Task item — Search the records for lines with the word "dash" and copy each match.

[Available records — start]

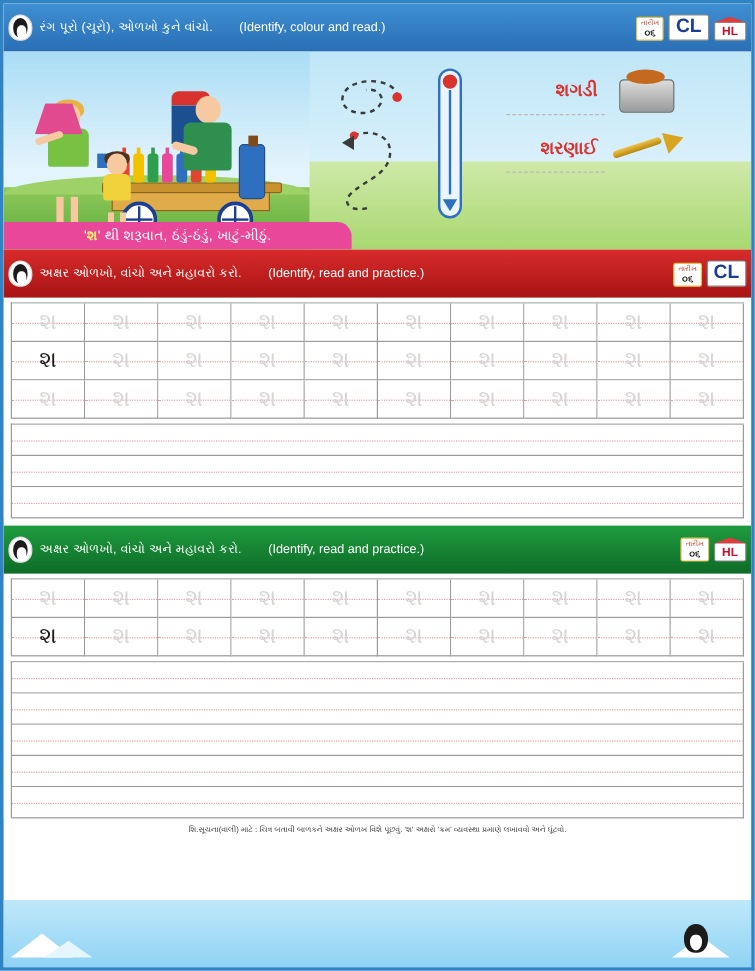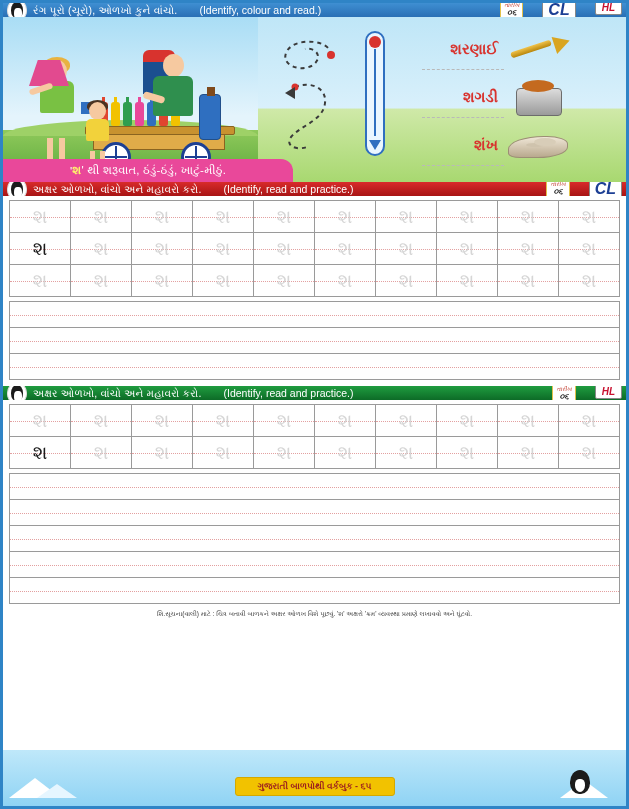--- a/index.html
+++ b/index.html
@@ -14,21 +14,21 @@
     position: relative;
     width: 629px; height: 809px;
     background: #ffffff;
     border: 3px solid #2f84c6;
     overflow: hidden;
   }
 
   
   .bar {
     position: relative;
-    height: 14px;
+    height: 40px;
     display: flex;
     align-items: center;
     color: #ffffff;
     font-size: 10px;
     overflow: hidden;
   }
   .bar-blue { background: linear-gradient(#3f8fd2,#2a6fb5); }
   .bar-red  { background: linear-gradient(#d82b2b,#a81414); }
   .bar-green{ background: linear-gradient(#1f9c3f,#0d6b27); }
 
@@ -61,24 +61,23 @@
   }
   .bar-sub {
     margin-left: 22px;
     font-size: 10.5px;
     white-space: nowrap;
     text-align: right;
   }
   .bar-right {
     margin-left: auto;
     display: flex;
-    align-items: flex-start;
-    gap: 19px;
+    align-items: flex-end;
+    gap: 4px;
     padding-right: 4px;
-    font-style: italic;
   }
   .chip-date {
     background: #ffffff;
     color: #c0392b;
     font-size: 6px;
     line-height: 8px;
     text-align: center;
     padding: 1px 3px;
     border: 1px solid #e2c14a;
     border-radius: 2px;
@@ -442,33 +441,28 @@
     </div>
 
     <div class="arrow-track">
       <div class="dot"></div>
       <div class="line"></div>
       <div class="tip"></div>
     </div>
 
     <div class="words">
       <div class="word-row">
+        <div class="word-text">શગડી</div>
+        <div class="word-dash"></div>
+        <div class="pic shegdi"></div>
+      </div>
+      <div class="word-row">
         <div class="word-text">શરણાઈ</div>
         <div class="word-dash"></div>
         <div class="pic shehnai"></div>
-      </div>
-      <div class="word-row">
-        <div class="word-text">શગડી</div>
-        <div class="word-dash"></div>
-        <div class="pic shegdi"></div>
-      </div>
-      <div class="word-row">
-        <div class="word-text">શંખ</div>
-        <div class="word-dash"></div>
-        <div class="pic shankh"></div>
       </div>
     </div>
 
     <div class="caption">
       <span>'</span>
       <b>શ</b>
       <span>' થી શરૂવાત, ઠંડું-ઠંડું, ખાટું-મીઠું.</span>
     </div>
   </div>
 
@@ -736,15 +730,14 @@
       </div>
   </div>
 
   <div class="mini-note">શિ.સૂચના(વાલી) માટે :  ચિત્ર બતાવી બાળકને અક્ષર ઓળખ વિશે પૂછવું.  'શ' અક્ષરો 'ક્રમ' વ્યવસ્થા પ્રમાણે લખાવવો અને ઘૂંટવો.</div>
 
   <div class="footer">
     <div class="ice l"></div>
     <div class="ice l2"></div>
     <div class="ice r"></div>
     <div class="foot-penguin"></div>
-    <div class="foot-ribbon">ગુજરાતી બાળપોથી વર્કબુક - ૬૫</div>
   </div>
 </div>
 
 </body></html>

[Available records — finish]

Exercise output —
+        <div class="word-dash"></div>
         <div class="word-dash"></div>
-        <div class="word-dash"></div>
-        <div class="word-dash"></div>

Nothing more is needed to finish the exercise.